A new daily high of COVID-19 cases in the eight counties that make up southeastern Washington and north central Idaho flashed warning signals Friday.
Health officials reported 31 cases Friday. Although the number is modest compared to other parts of Idaho and Washington that often see hundreds of new cases per day, it is part of a slowly climbing trend in the region.
The Nez Perce Tribe’s Nimiipuu Health Clinic reported 13 new cases with more test results pending and Public Health – Idaho North Central District reported eight new cases, for a combined total of 21. Whitman County reported nine new cases. Garfield County reported one new case.
In Whitman County, health officials warned the growing case load puts in-class instruction at public schools this fall in peril. Of the county’s 114 cases since the pandemic began, 42 have been detected in the past two weeks.
Troy Henderson, Whitman County Public Health administrator, said the new cases have pushed the county’s COVID-19 rate per 100,000 people to 84. Anything higher than 75 cases per 100,000 people is deemed to be in the state’s High Risk Category for classroom instruction, according to the Washington Department of Health.
“The health department is not going to recommend we have in-person classes if we are in the High Risk Category,” Henderson said.

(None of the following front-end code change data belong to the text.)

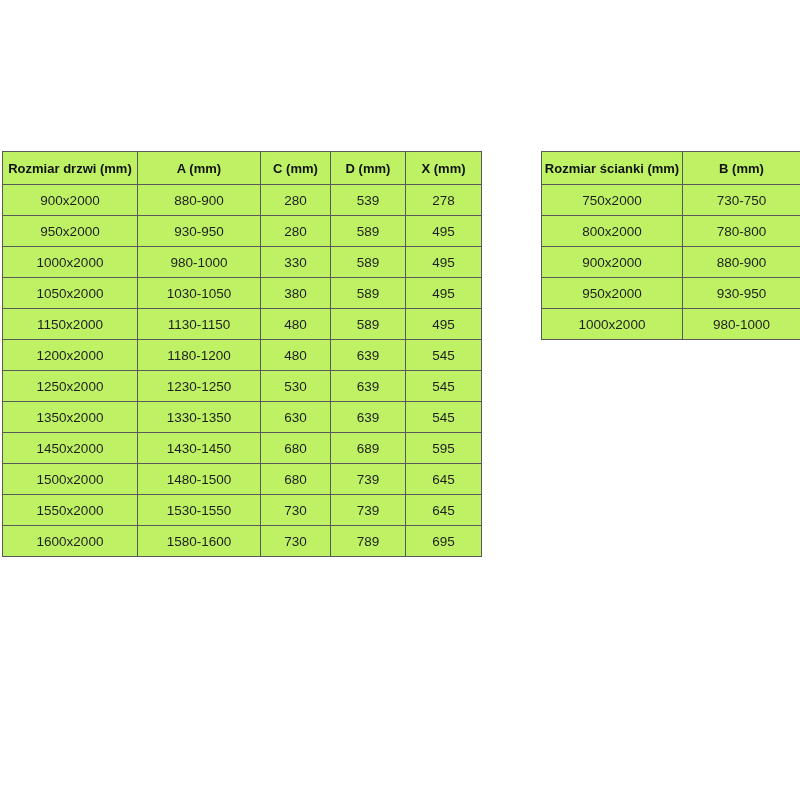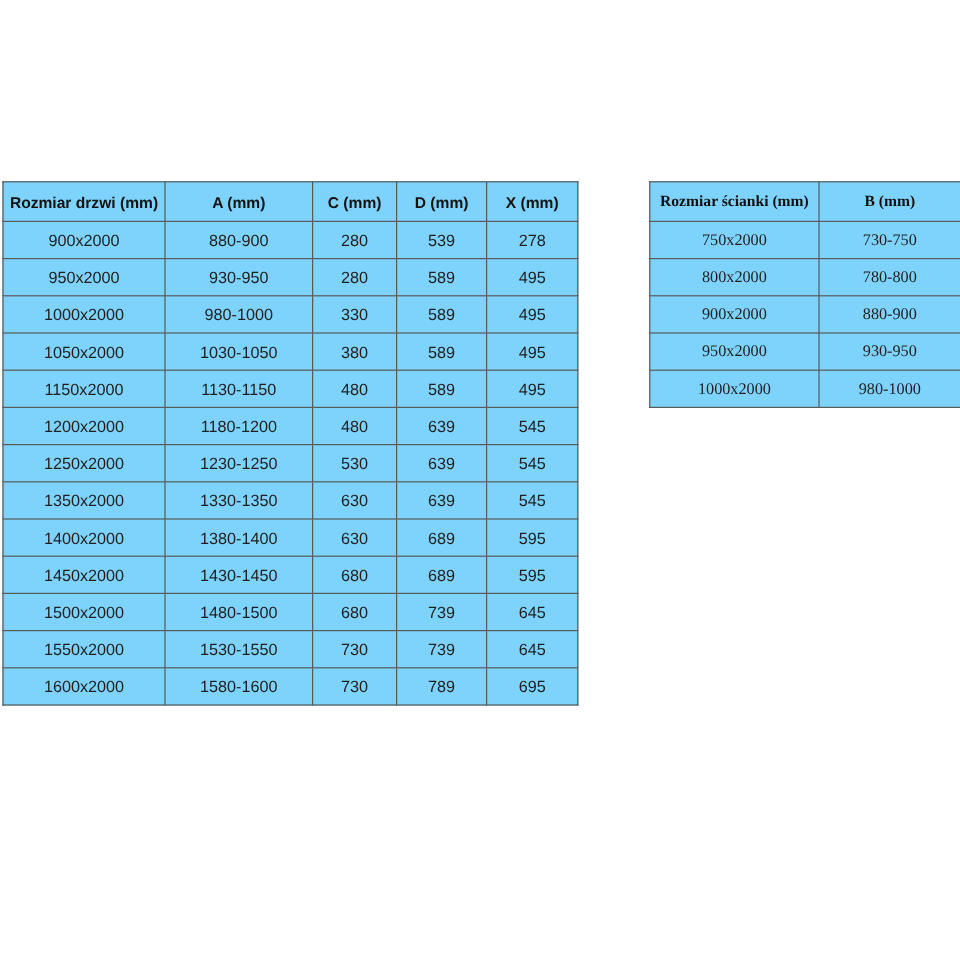"Rozmiar drzwi (mm)" table.grid { background: #7dd3fc -> #bef264 }
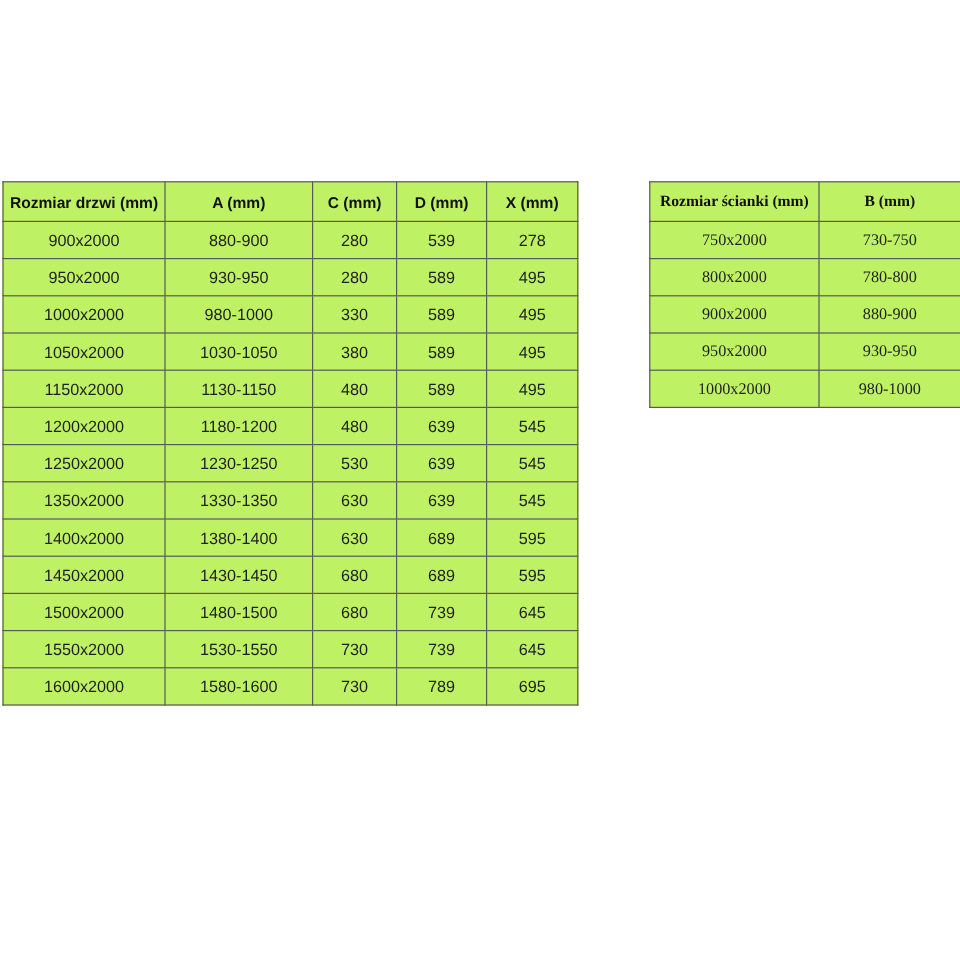"Rozmiar ścianki (mm)" #wall-table { font-family: Liberation Serif, serif -> none }
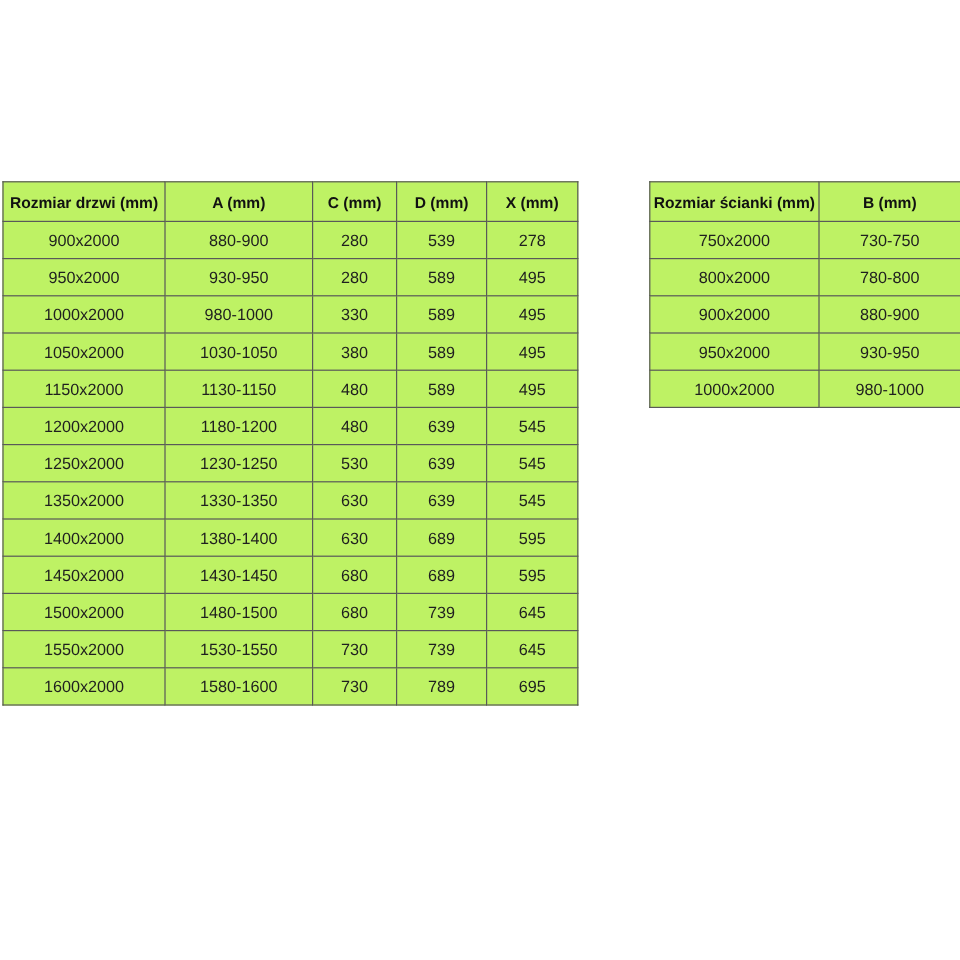"1400x2000" tr { html: <tr> <td>1400x2000</td> <td>1380-1400</td> <td>630</td> <td>689</td> <td>595</td> </tr> -> none }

He urged people to wear masks, practice social distancing, good hand hygiene and otherwise follow protocols designed to reduce spread of the viral illness, and noted the county only entered the High Risk Category over the past two days.
“The health department, hospital, doctors, Washington State University, businesses and everybody else can be doing the right thing, but if there is a big chunk of society deciding they’re not going to participate or take this seriously, it’s just not going to work,” Henderson said.
A news release from Nimiipuu Health said all of the 13 cases reported Friday were related to people who had recently traveled. The health service is prioritizing testing for those who have COVID-19 symptoms or those who have had known contact with a person who has the illness.
Tribal spokeswoman Kayeloni Scott said Nimiipuu Health has equipment that renders same-day results, but can only process a limited number of samples per day.
“The issue is capacity to run those tests,” she said. “Based on our capacity, we aren’t running more than 20 tests per day.”
Because of the capacity limits, the news releases asked people with known exposure to others with the illness to wait a minimum of five days before being tested. The five-day wait gives time for the body to mount an immune response, which leads to more accurate test results, according to the news release that also asked symptomatic people or those with known exposure to stay home.
Of the eight cases reported by Public Health – Idaho North Central District, five were in Nez Perce County, two in Latah County and one in Idaho County. They include four women and four men, with three people in their 20s; one each in their 30s, 40s and 70s; and two people in their 50s.
Whitman County’s cases include three people younger than 20, four between 20 and 39, one between 40 and 59 and one between 60 and 79. Seven of the Whitman County cases involve females and two involve males. The new Garfield County case is a man older than 50.
No age or gender breakdown was available Friday for the cases reported by Nimiipuu Health.
Pullman center to open Monday
The Pullman Aquatic and Fitness Center will open Monday for the first time since the coronavirus pandemic prompted its closure in March.
Patrons must now reserve times to swim and work out at the facility. Group swim lessons, classes and fitness programs will not be available.
The center will be open from 6 a.m. to 6 p.m. on Mondays, Wednesdays and Fridays, and from 1 p.m. to 5 p.m. on Saturdays. Face masks will be required, except during strenuous activity and while swimming.
All annual memberships for the facility will be extended by six months because of the COVID-19 closure. Patrons who had a monthly membership during that time will receive a one-month extension.